James Blake s’est regardé dans le miroir et il s’est dit : bon, j’ai fait ma tune avec Beyoncé et quelques autres, et là je tourne en boucle. Pour cet album, il a abandonné les majors. Il délaisse les sirènes du capitalisme pour faire quelque chose sans compromis. Son premier album était déjà sans compromis, mais ensuite, bon, tu vois, faut manger.
Musicalement, c’est assez chic, peut‑être même glamour. De la soul, des samples patrimoniaux façon Dusty Springfield ou Leonard Cohen pour rappeler qu’on connaît ses classiques, et au final un vrai savoir‑faire architectural de la juste sonorité. Blake fait du Blake, soul, post‑dubstep, un poil trip‑hop, mais plus libre. Le label indé lui permet ça.

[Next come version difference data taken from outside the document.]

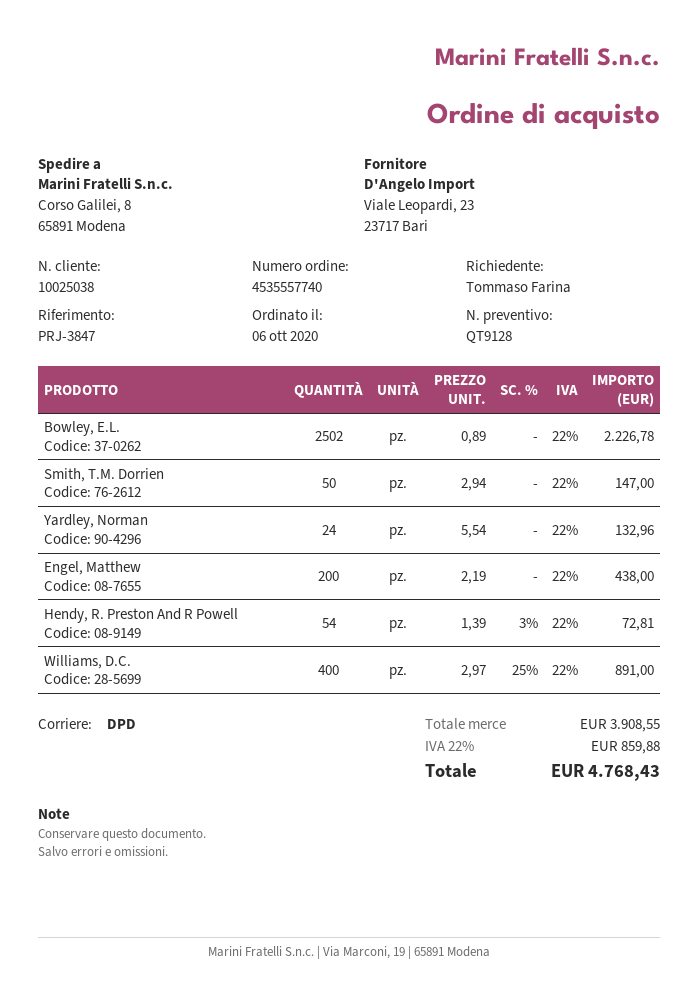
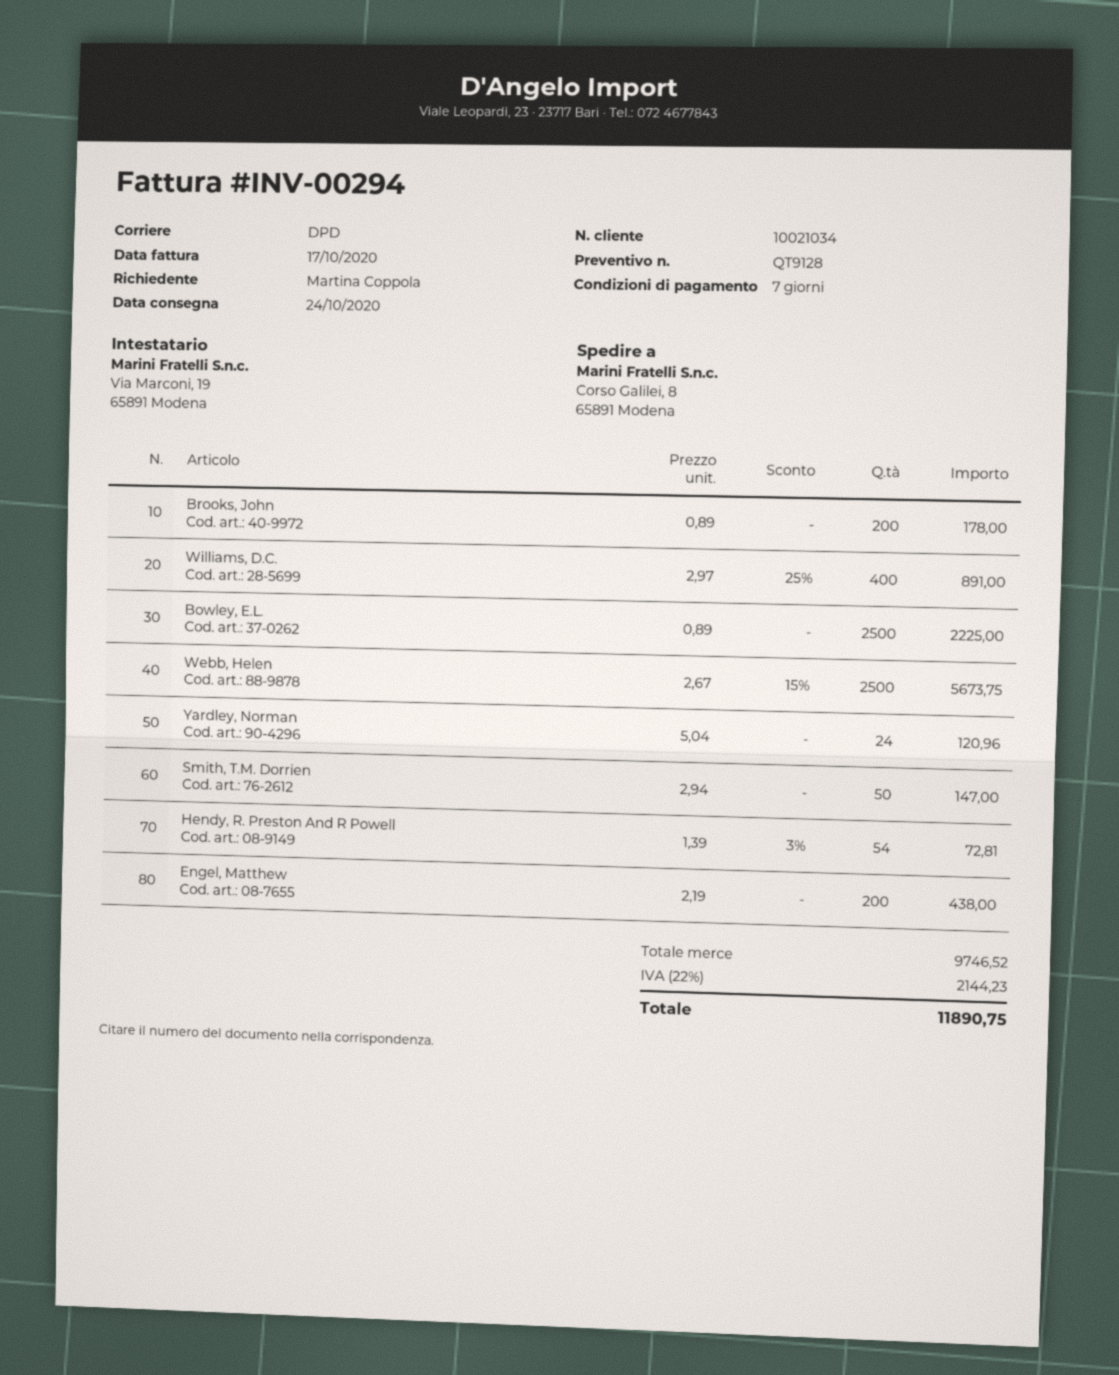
customer number: 10025038 -> 10021034
ordered by: Tommaso Farina -> Martina Coppola
Bowley, E.L.: 2502 x 0.89 = 2226.78 -> 2500 x 0.89 = 2225.00
Yardley, Norman: 24 x 5.54 = 132.96 -> 24 x 5.04 = 120.96
Brooks, John: none -> 200 x 0.89 = 178.00
Webb, Helen: none -> 2500 x 2.67 - 15% = 5673.75
subtotal: 3908.55 -> 9746.52
tax: 22% = 859.88 -> 22% = 2144.23
total: 4768.43 -> 11890.75

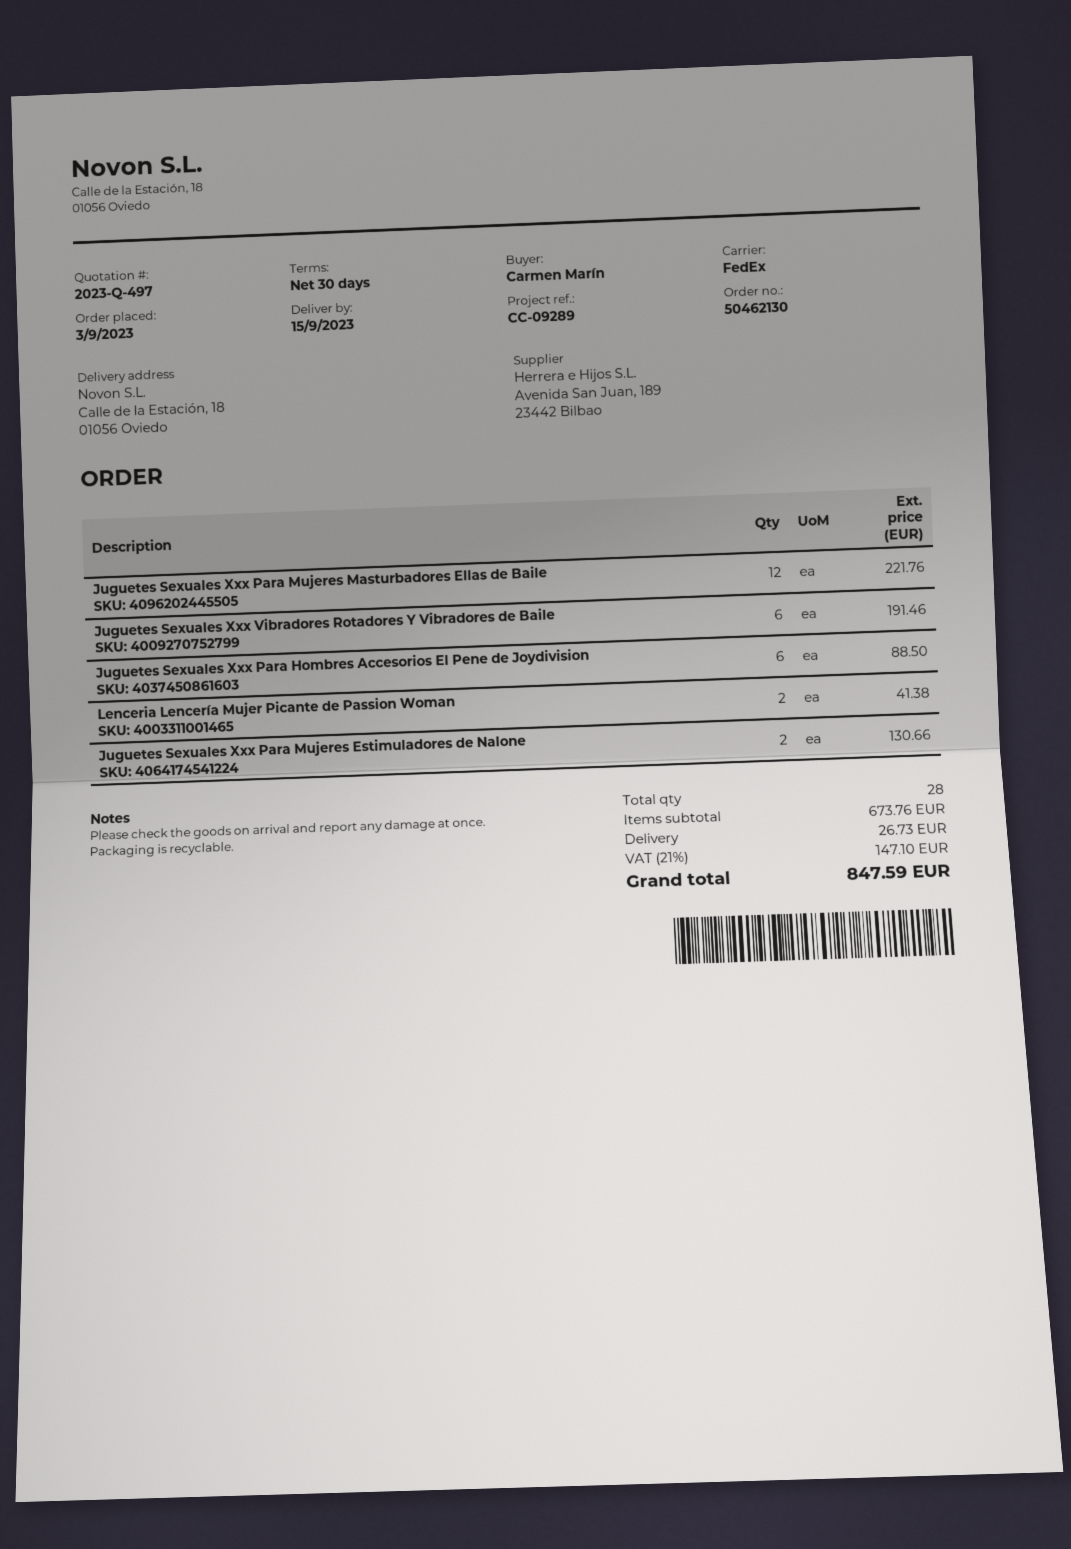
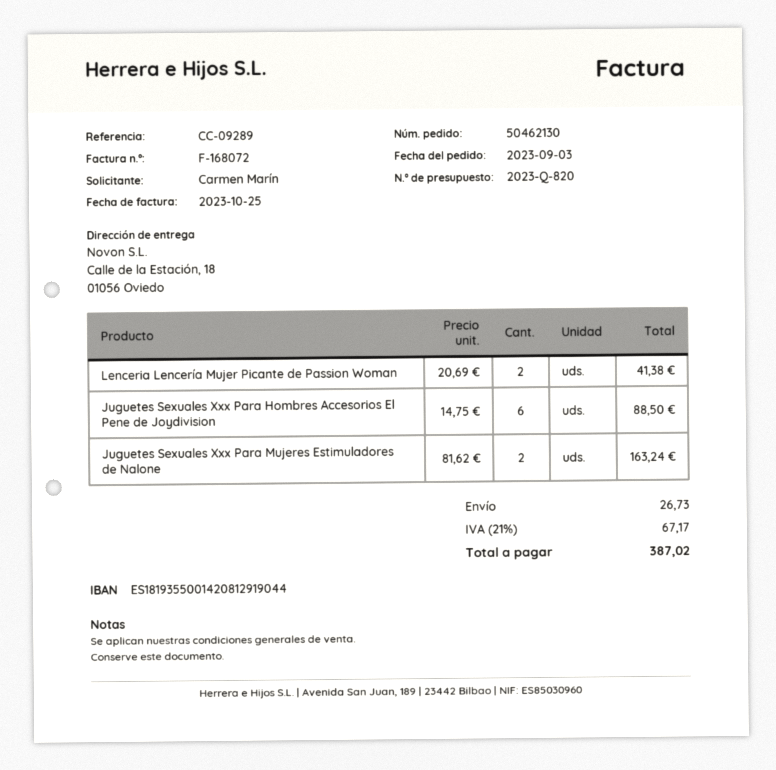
quote number: 2023-Q-497 -> 2023-Q-820
Juguetes Sexuales Xxx Para Mujeres Masturbadores Ellas de Baile: 12 for 221.76 -> none
Juguetes Sexuales Xxx Vibradores Rotadores Y Vibradores de Baile: 6 for 191.46 -> none
Juguetes Sexuales Xxx Para Mujeres Estimuladores de Nalone: 2 for 130.66 -> 2 for 163.24
tax: 21% = 147.10 -> 21% = 67.17
total: 847.59 -> 387.02

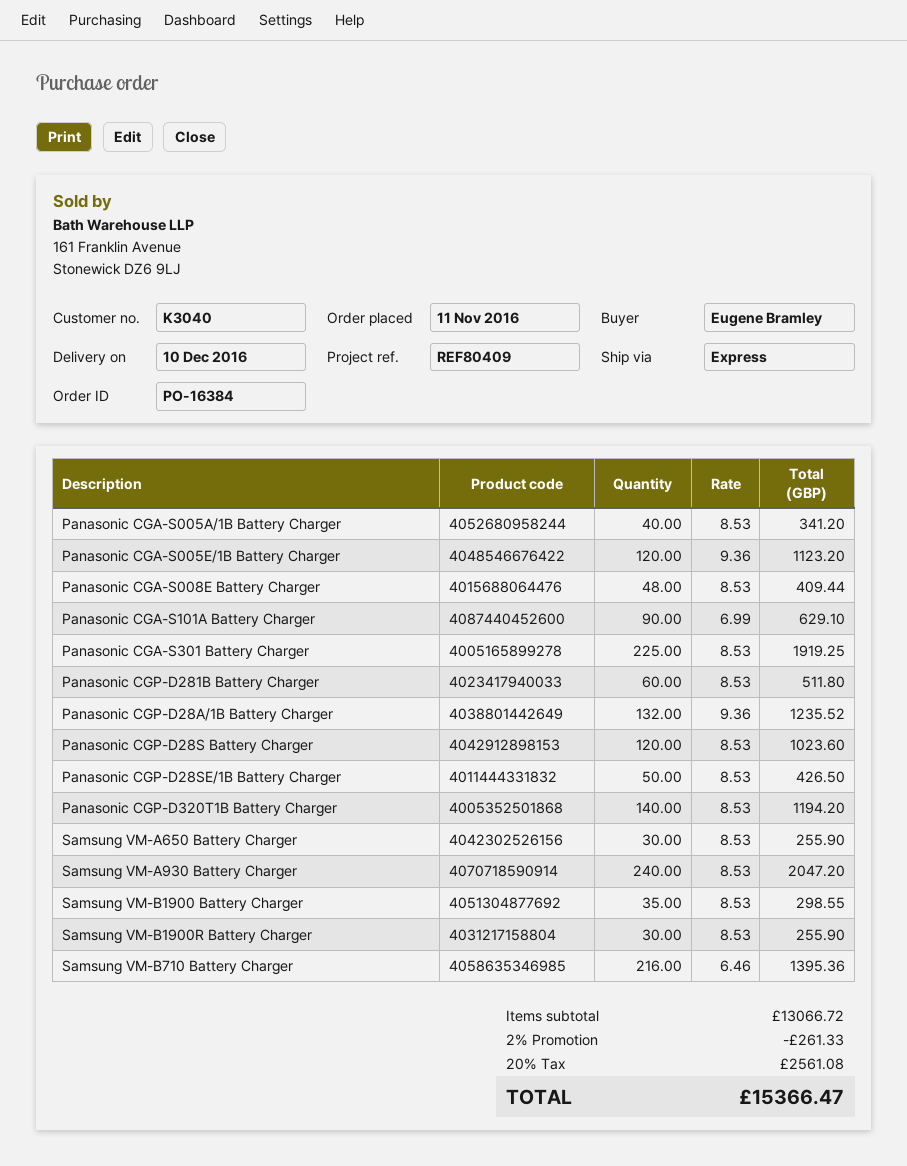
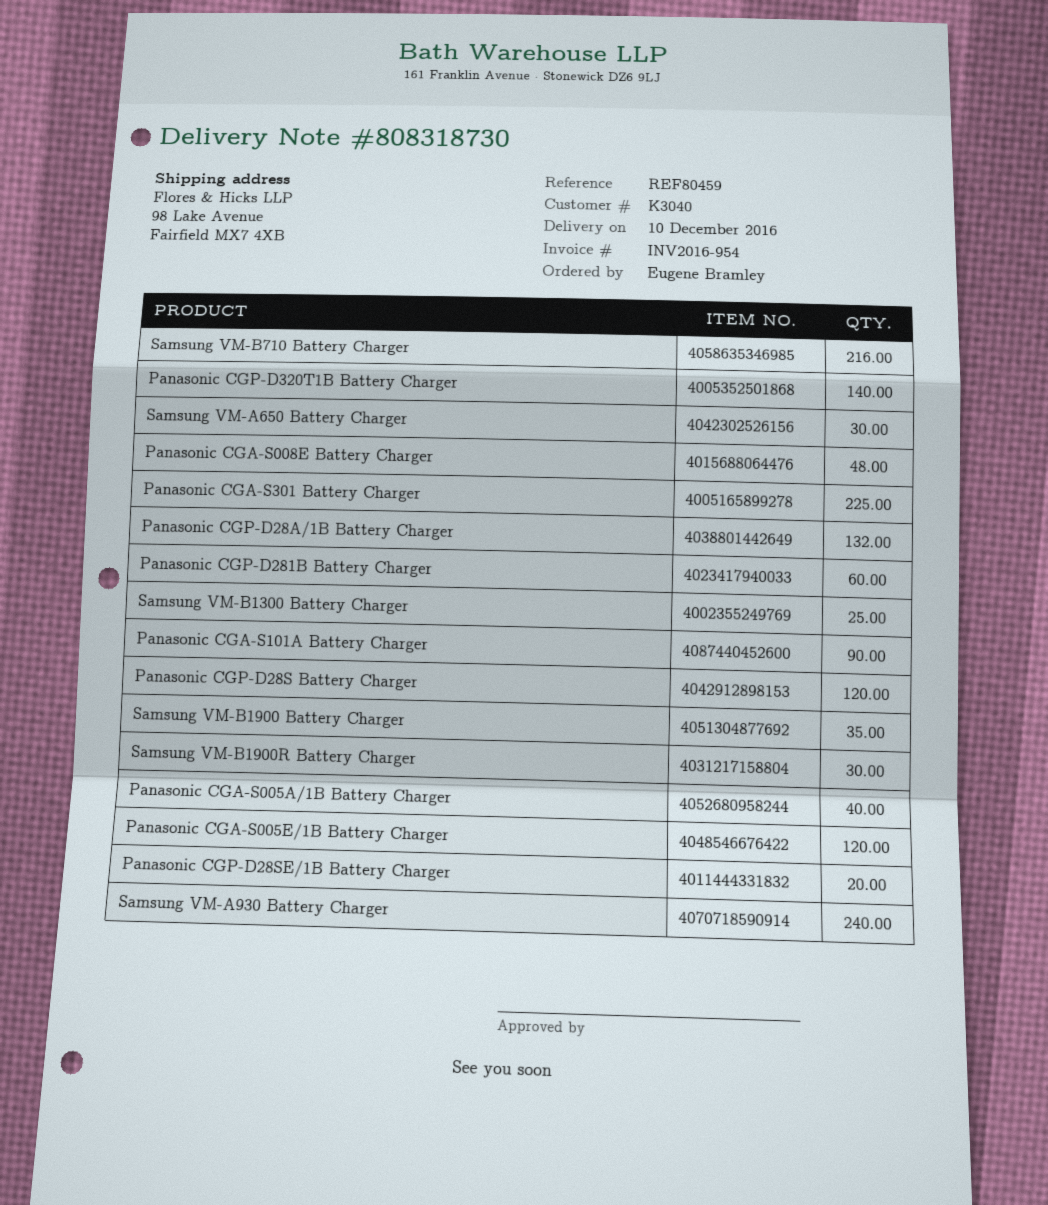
reference: REF80409 -> REF80459
Panasonic CGP-D28SE/1B Battery Charger: 50 -> 20
Samsung VM-B1300 Battery Charger: none -> 25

Les paroles parlent de journal intime sous lumière bleue, la même que sur le premier album, et de la sagesse d’un gars qui a un peu trop médité dans les aéroports. L’effet “Lost in Translation” appliqué à un producteur anglais. J’ai hésité à classer ça dans la prod industrielle de base, mais certains titres t’emmènent vers quelque chose de plus, disons, différent.
Blake reste un passeur mélancolique qui rappelle que même les DJ producteurs pleurent. Ça n’invente rien mais il faut saluer le geste. La tune, c’est bien, mais la musique, c’était quand même sa passion de départ.